青森県十和田市立中央病院の研修医、水野隆史さん(61)が、農水省のキャリア官僚から医師へ転身するのを決めたのは2005年、北陸農政局に勤務していたときだ。ふと目にした新聞記事に、50代の女性が医学部に合格したとあった。「50歳くらいになったら役所を辞めて違う道にと思っていた。やるならいまじゃないのか」

出典:日経新聞記事「還暦で踏み出した医師の道」

 水野医師は現在も十和田市立中央病院に勤務されているようだ。

 高齢で医師になった人たちへの風当たりは強い。医師一人を養成するのにかなりお金がかかる。医師になっても活躍できる時間が短いのだから、もっと長く活躍できる若い人に席を譲るべきだ…。

 32歳で医師になった私でさえ、こうした話は耳にしている。

 けれど、医師の価値は現役でいられる時間の長さだけではない。学生時代に若い同級生たちに大きな刺激を与える。もちろん外科など一部できない科はあるにせよ、他分野での経験が生きる科もある。若い医師が敬遠する医師が少ない地域に行くことも、一つの活躍の道だろう。

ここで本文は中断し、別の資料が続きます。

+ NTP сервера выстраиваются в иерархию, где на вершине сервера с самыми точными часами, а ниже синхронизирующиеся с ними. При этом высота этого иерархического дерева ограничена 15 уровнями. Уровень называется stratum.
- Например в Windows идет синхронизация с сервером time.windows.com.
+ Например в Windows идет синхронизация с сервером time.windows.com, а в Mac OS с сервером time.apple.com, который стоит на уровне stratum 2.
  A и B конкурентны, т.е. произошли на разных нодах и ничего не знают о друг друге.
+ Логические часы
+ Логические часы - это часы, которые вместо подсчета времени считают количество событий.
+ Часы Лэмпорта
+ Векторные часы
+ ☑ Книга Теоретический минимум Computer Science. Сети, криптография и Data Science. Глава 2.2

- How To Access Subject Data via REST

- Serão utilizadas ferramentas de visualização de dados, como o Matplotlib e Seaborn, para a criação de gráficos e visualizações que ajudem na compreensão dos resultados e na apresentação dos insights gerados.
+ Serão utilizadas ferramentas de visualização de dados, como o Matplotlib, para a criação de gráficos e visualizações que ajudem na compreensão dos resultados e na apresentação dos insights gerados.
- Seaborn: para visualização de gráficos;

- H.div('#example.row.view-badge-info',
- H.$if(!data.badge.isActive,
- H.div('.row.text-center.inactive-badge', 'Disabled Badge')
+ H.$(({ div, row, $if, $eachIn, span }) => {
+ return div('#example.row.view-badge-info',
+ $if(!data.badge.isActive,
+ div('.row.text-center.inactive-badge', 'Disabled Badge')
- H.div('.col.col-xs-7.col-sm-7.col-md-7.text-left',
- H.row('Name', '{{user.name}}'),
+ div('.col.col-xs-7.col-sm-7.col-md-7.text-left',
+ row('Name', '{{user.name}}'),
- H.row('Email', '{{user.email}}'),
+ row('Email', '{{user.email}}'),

 何より、ほかの仕事などを経験してきた人が医療に加わることは、多様性の少ない医療現場を変えるポテンシャルを秘めていると思う。

オープンでフラットな議論を

 高齢医師に対しいろいろな意見があるのは認める。60歳ならいいとして、70歳ならどうなのか、どこから線引きをすべきなのかなど、難しい問題も多い。

 もし受験アドバイスを求められたら、医学部や医療現場の実態を話し、50代や60代で医学を学ぶのは大変だから、よく考えろというだろう。

 しかし、それでもやりますと腹をくくる人には、がんばれと後押ししたい。

 医師養成の在り方は、医師を含め、社会の多様な人々を交え議論していくことが必要だ。

 そのためにも、群馬大学は年齢差別があったのならあったと明らかに認めたうえで、どうすればよいのかを考えていくべきだ。

 文科省の回答はそのチャンスを奪ってしまった。残念だ。